▸ **WORK ITEM**
If a line below holds the word "weight", count it; then say how many such lines there are and nothing else.

▸ **INPUT RECORDS**
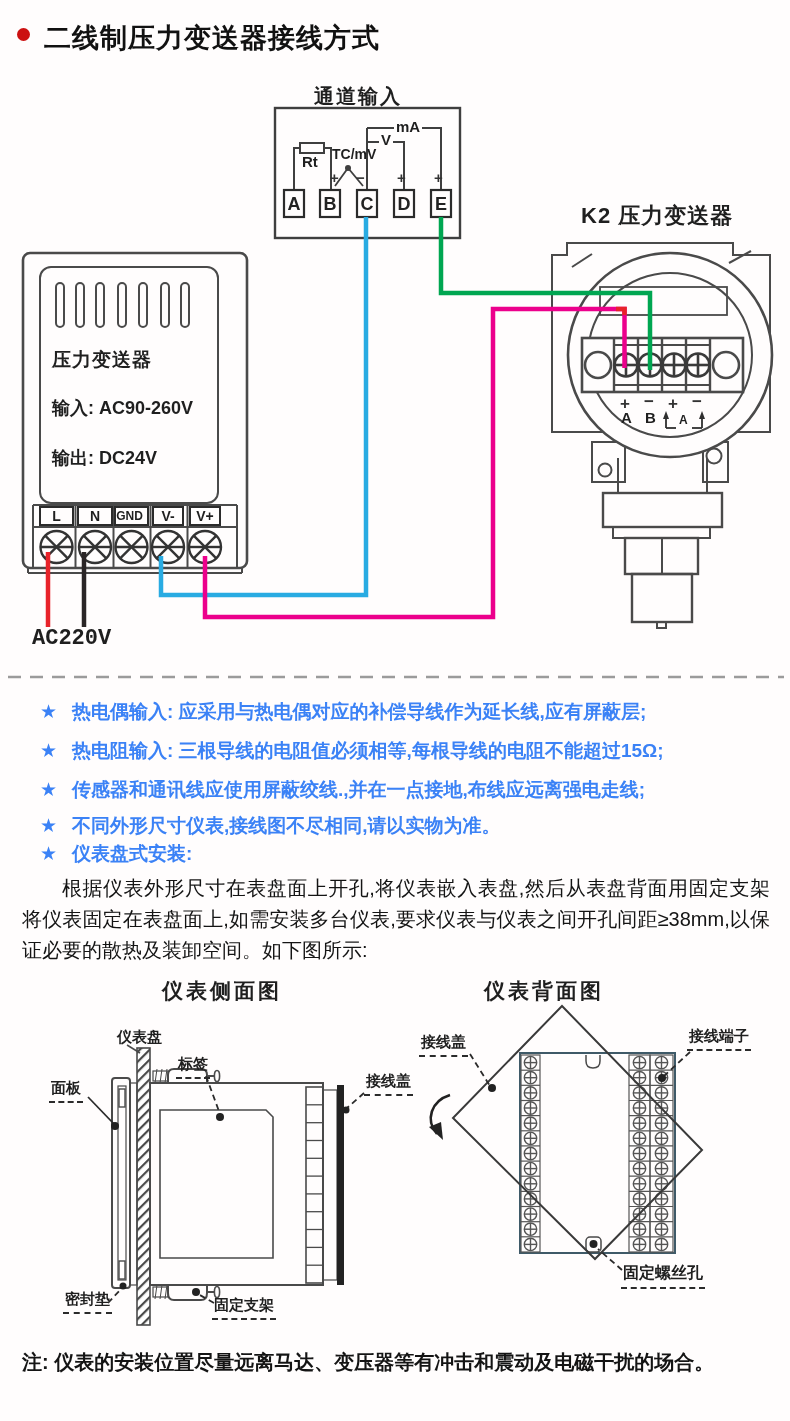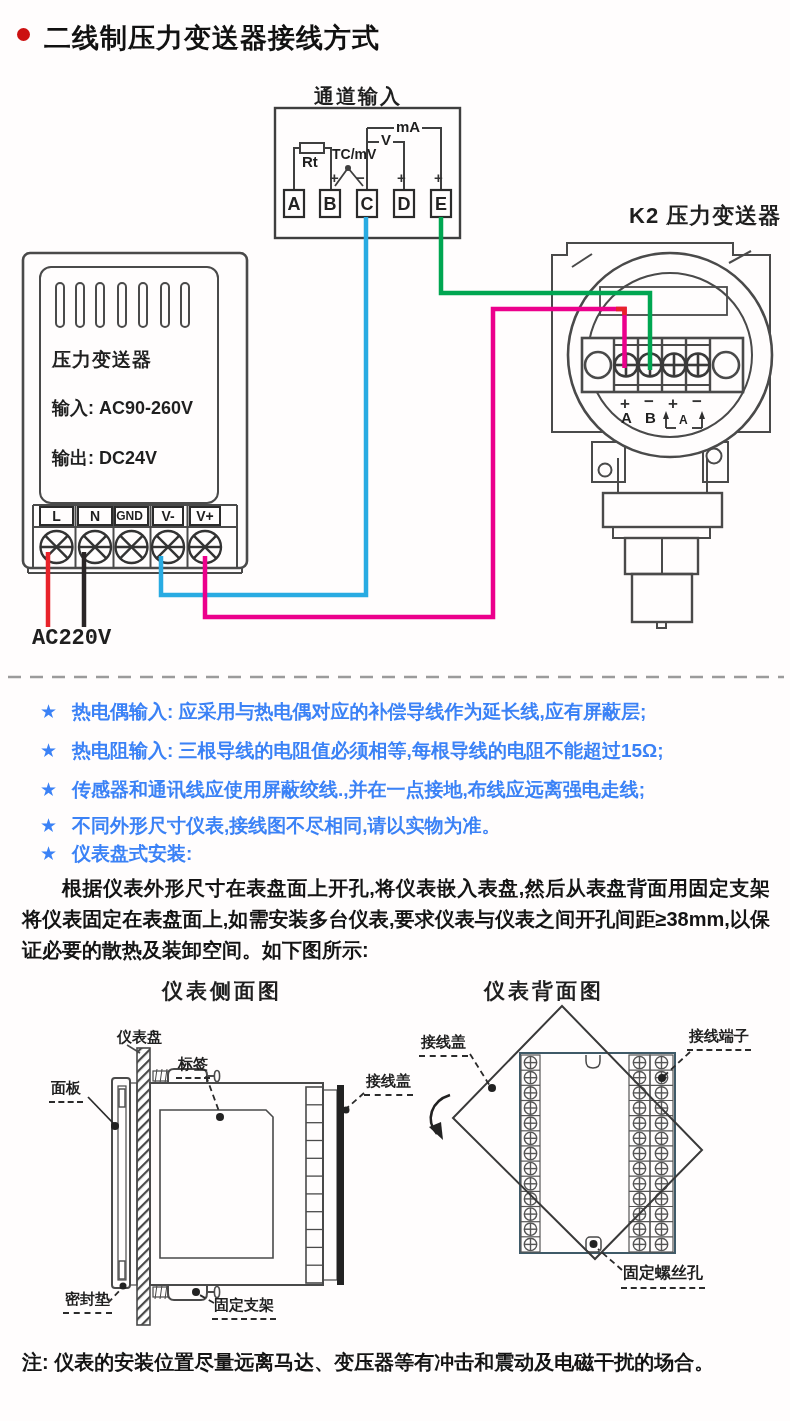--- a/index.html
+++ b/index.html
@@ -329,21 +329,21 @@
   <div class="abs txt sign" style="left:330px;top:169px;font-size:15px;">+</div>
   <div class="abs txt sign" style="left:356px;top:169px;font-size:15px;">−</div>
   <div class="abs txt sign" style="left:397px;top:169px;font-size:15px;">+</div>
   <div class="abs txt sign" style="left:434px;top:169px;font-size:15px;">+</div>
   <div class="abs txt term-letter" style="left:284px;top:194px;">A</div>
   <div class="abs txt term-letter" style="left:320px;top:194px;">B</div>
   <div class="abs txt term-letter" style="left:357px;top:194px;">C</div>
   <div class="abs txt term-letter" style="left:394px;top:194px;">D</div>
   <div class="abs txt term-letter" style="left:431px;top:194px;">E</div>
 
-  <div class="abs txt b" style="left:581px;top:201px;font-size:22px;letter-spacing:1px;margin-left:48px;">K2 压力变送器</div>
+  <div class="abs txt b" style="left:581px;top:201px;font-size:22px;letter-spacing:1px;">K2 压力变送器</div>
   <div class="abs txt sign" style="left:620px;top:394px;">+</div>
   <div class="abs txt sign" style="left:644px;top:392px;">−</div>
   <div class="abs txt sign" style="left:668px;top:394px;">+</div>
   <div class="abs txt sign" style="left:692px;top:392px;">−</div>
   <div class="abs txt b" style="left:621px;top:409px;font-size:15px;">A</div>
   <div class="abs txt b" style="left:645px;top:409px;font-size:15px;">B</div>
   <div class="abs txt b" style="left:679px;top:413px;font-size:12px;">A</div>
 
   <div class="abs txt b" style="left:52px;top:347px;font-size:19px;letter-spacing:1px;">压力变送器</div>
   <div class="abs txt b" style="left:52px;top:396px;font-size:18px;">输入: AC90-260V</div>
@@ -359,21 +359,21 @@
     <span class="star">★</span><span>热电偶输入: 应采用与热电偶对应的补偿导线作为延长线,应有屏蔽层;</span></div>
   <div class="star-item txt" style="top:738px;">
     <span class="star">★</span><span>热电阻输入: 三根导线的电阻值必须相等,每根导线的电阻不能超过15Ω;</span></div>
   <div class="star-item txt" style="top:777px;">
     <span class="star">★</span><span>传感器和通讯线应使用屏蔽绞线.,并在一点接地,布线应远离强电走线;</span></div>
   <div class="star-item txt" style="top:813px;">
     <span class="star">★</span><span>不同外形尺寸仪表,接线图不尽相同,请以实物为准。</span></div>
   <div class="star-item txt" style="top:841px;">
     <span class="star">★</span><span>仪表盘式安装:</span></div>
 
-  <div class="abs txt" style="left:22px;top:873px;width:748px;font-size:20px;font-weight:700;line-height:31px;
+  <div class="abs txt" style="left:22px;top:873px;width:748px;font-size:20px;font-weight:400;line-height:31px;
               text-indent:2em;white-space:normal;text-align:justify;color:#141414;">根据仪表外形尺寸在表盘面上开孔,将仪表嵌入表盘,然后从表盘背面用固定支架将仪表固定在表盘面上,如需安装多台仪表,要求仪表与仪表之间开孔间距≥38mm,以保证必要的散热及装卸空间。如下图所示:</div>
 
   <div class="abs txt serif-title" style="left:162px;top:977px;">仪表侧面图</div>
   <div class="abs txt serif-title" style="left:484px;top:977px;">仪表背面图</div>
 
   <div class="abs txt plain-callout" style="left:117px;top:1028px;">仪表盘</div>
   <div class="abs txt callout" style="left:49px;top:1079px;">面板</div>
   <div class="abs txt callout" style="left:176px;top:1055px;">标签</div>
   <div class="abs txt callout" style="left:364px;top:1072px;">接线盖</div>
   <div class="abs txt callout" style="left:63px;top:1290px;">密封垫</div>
...
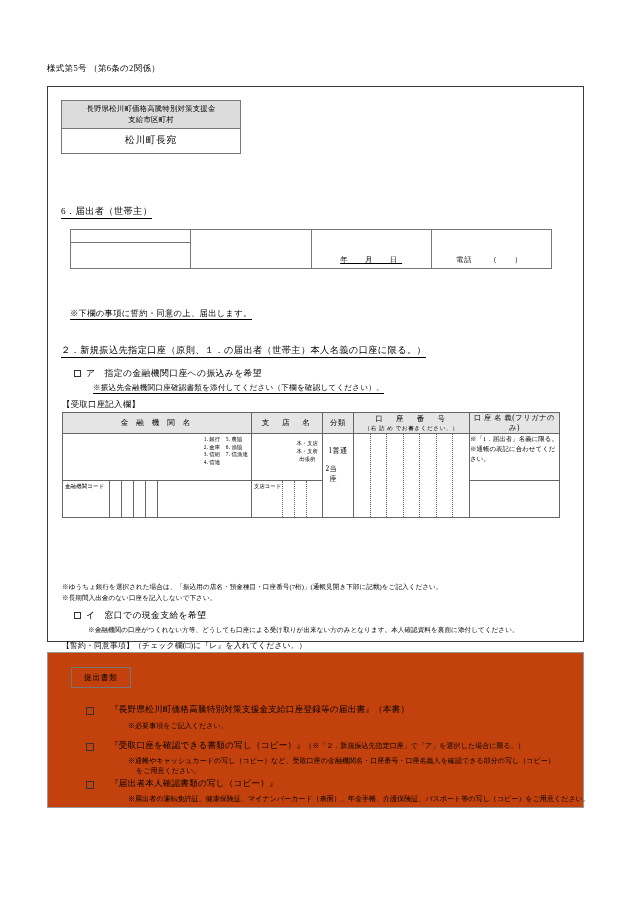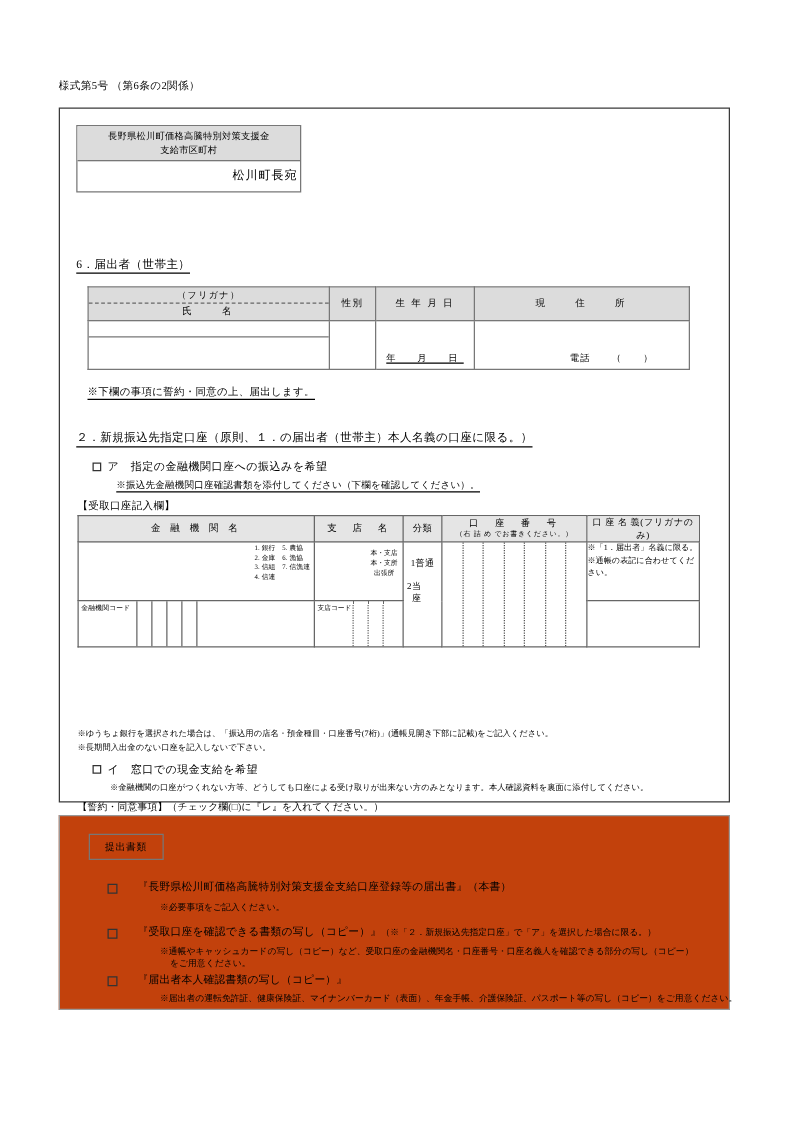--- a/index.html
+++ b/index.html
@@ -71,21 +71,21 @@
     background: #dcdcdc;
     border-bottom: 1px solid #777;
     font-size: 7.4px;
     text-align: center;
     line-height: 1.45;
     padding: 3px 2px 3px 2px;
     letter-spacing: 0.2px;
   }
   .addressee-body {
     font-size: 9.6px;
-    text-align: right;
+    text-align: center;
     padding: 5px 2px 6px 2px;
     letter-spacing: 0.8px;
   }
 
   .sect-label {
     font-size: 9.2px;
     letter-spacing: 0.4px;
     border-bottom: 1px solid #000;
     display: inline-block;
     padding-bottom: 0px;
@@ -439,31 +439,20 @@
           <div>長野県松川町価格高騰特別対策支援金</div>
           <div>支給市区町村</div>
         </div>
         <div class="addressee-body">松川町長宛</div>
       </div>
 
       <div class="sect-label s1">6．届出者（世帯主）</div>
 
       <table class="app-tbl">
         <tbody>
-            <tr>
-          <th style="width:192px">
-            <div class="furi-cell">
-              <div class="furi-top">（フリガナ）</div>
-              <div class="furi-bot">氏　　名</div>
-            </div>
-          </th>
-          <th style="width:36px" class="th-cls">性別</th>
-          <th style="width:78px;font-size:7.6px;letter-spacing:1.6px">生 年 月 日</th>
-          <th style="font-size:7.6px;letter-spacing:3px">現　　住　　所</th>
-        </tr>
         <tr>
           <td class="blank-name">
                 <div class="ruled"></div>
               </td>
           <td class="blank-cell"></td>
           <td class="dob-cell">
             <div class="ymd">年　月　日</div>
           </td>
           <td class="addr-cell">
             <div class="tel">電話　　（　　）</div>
---
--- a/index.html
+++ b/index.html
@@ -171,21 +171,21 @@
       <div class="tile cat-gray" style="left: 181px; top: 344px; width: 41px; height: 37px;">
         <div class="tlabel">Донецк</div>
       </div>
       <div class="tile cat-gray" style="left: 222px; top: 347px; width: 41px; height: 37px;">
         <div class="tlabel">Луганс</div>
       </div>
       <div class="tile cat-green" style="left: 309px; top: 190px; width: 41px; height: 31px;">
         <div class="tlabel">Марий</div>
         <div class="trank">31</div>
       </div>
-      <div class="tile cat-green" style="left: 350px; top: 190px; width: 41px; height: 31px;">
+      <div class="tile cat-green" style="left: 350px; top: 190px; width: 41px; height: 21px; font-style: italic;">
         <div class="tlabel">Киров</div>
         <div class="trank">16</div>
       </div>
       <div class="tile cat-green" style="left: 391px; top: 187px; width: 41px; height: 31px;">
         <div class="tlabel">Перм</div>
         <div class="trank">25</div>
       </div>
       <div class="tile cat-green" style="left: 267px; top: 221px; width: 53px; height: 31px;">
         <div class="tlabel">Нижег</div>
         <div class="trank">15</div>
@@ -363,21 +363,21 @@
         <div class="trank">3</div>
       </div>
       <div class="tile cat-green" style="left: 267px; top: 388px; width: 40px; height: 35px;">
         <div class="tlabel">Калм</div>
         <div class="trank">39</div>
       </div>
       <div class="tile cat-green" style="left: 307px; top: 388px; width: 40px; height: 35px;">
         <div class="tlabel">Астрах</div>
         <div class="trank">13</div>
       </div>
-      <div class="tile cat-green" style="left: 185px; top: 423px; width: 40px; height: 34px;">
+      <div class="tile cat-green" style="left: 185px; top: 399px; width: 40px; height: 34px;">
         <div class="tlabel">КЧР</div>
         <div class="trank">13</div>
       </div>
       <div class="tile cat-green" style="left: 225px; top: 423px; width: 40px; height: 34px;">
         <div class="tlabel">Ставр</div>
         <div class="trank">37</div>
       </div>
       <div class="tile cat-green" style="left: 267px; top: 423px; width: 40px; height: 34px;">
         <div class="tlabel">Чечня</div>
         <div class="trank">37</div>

▸ **EXERCISE ANSWER**
2